■ Data excerpts:
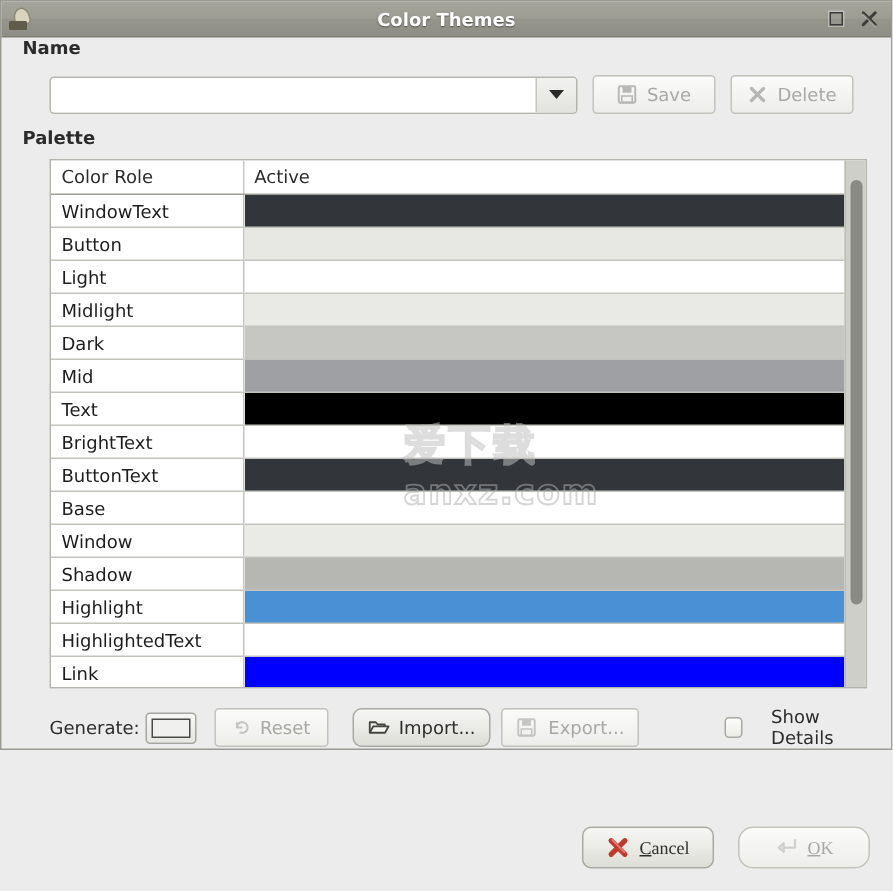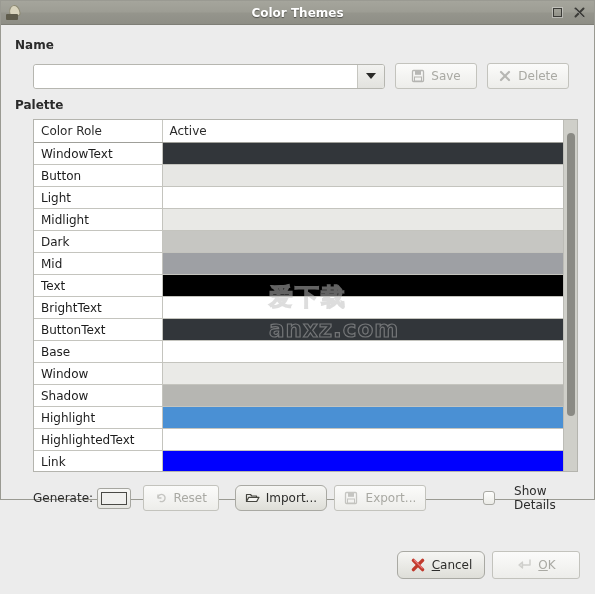--- a/index.html
+++ b/index.html
@@ -97,7 +97,7 @@
     color: #2b2b2b;
     margin: 0;
   }
-  #name-label { padding-top: 13px; }
+  #name-label { }
   #palette-label { padding-top: 9px; }
 
   

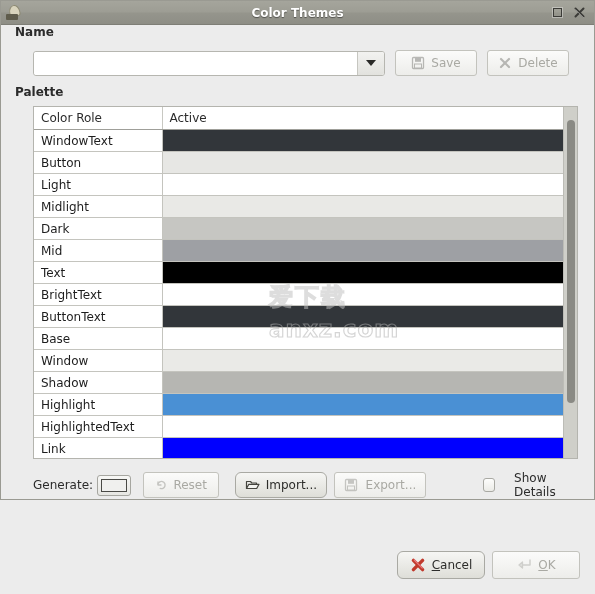--- a/index.html
+++ b/index.html
@@ -258,7 +258,7 @@
     opacity: .55;
   }
   #watermark .wm-cn {
-    font-size: 24px;
+    font-size: 28px;
     font-weight: bold;
     color: transparent;
     -webkit-text-stroke: 1.2px rgba(190,190,190,.95);

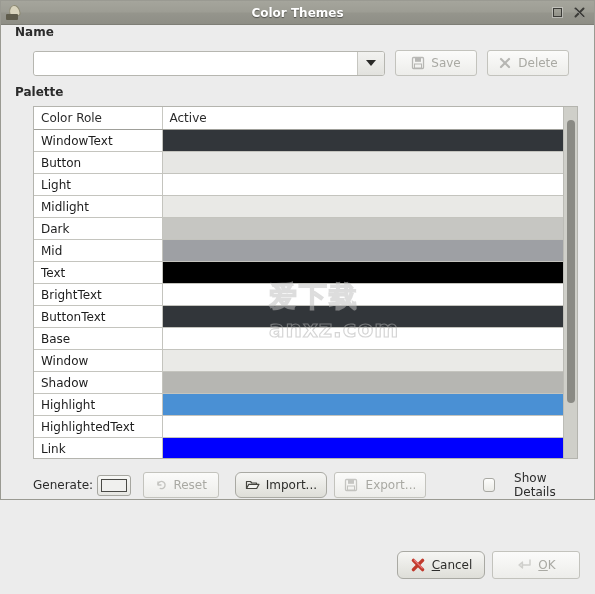--- a/index.html
+++ b/index.html
@@ -325,7 +325,8 @@
     bottom: 14px;
     display: flex;
     align-items: center;
-    gap: 7px;
+    gap: 16px;
+    font-family: Liberation Serif, serif;
   }
   #cancel-btn { width: 88px; height: 28px; }
   #ok-btn     { width: 88px; height: 28px; }

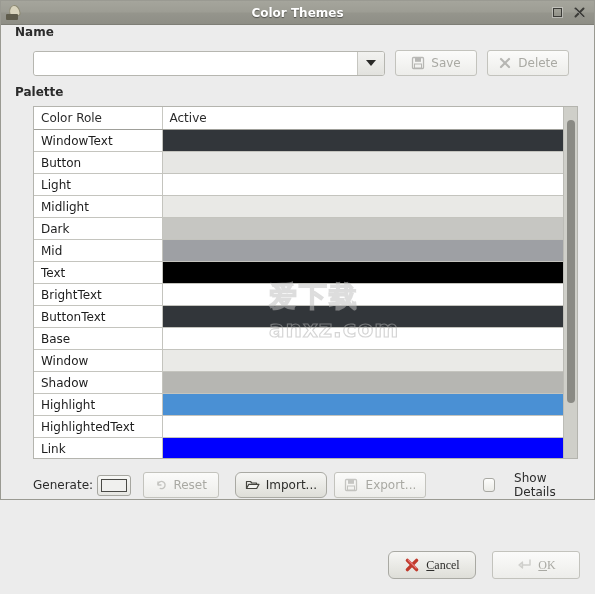--- a/index.html
+++ b/index.html
@@ -329,7 +329,7 @@
     font-family: Liberation Serif, serif;
   }
   #cancel-btn { width: 88px; height: 28px; }
-  #ok-btn     { width: 88px; height: 28px; }
+  #ok-btn     { width: 88px; height: 28px; border-radius: 10px; }
   .u { text-decoration: underline; }
 </style>
 </head>

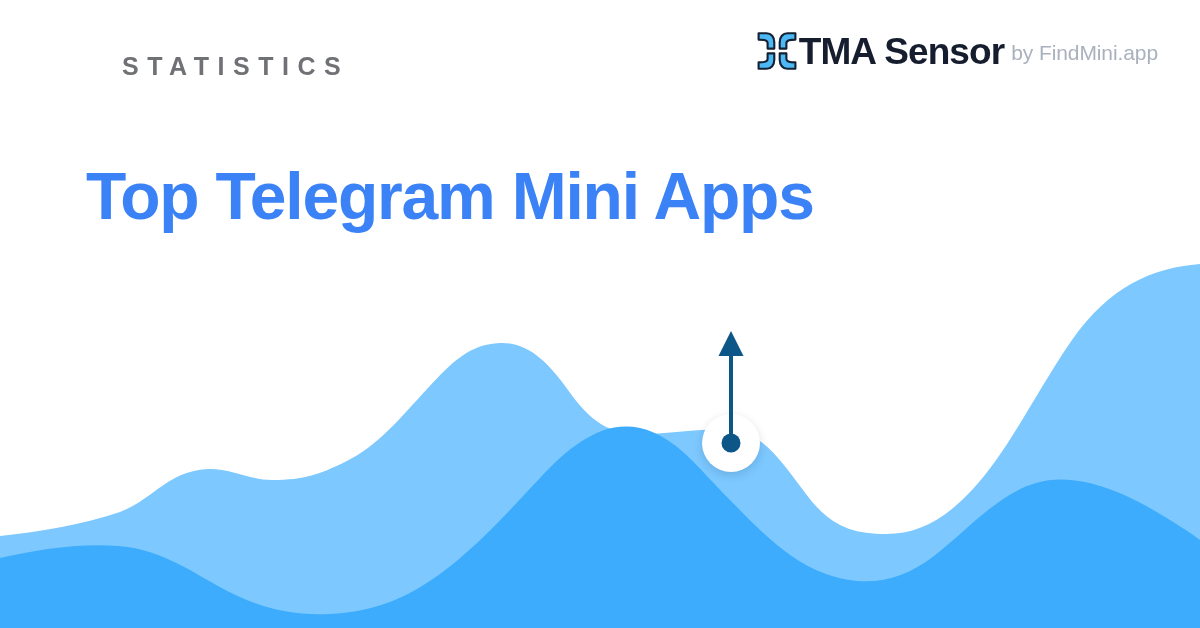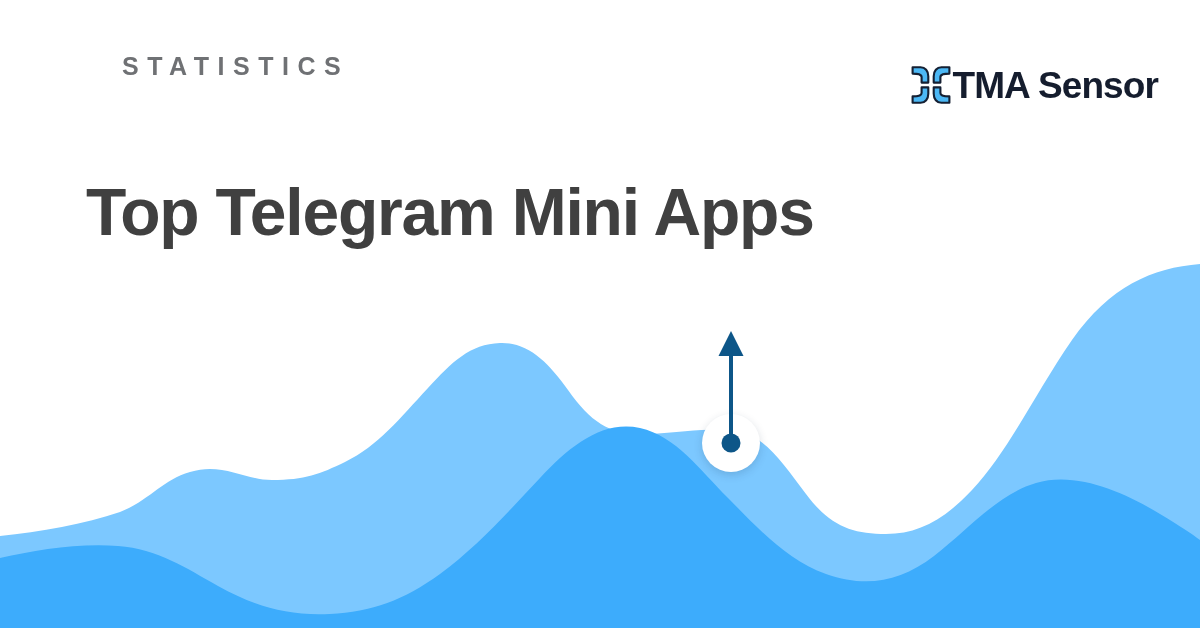--- a/index.html
+++ b/index.html
@@ -35,7 +35,7 @@
   #brand-lockup {
     position: absolute;
     right: 42px;
-    top: 59px;
+    top: 25px;
     display: flex;
     align-items: center;
     gap: 5px;

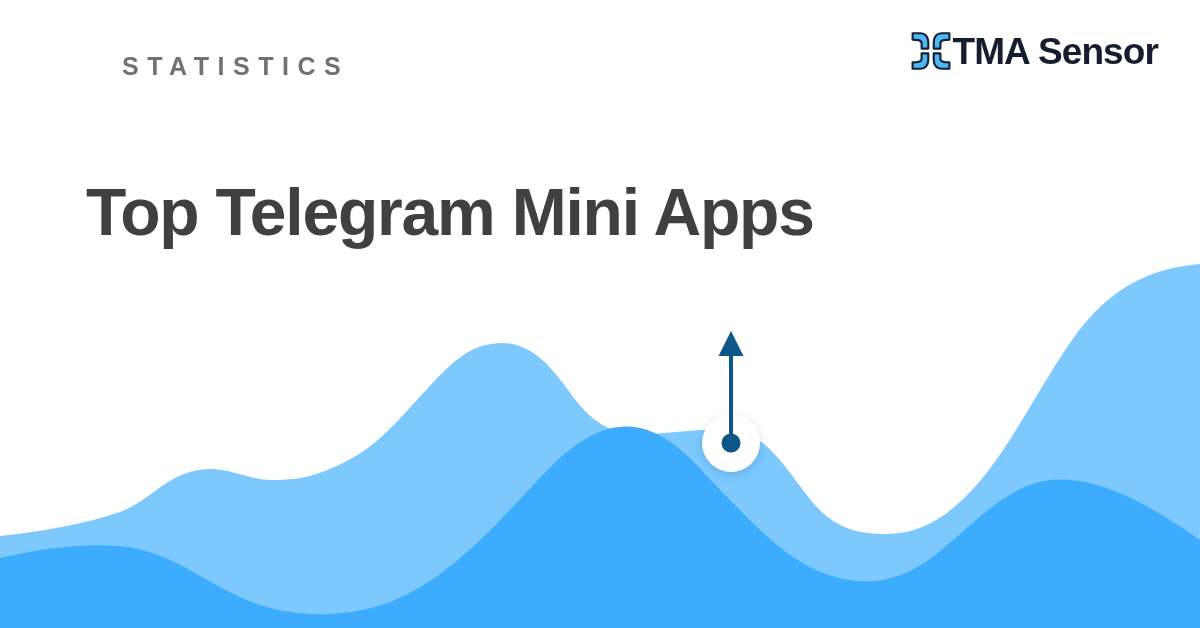--- a/index.html
+++ b/index.html
@@ -183,6 +183,7 @@
       </g>
     </svg>
     <span id="brand-name">TMA Sensor</span>
+    <span id="brand-byline">by FindMini.app</span>
   </div>
 
   <div id="trend-marker">

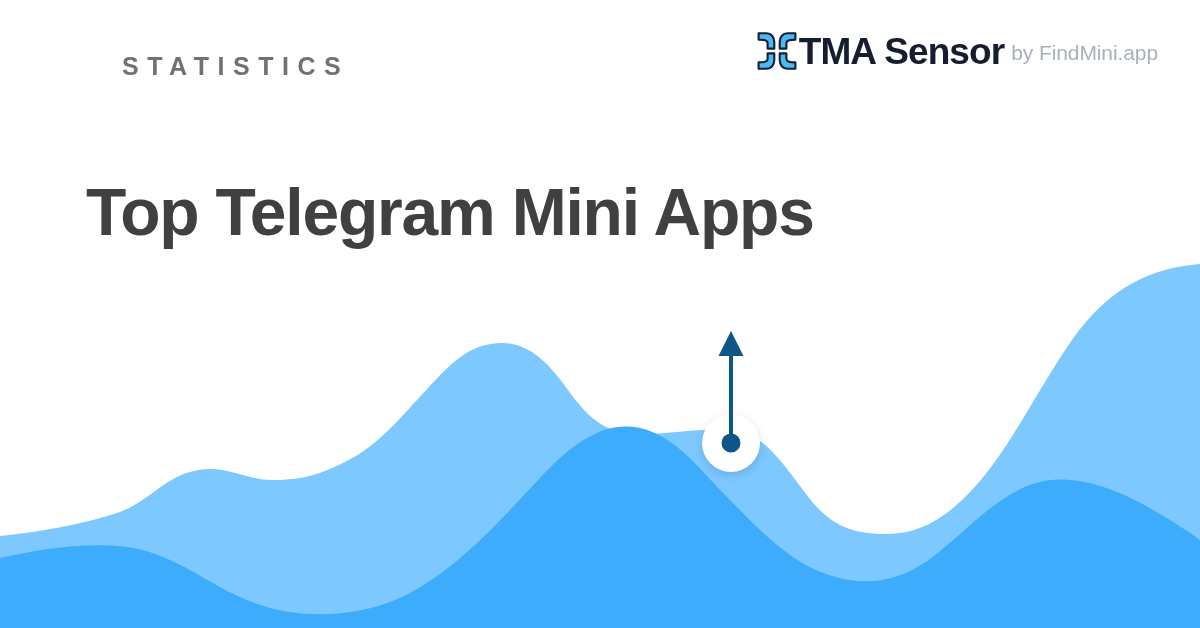--- a/index.html
+++ b/index.html
@@ -83,11 +83,11 @@
   #headline {
     position: absolute;
     left: 86px;
-    top: 128px;
+    top: 112px;
     width: 840px;
     font-size: 66px;
     font-weight: 700;
-    color: #404040;
+    color: #3b82f6;
     line-height: 1.22;
     letter-spacing: -1.2px;
   }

■ TRY IT:
If a line of the data above holds the string "name", count it, then give only the final number.

■ EXERCISE OUTPUT:
3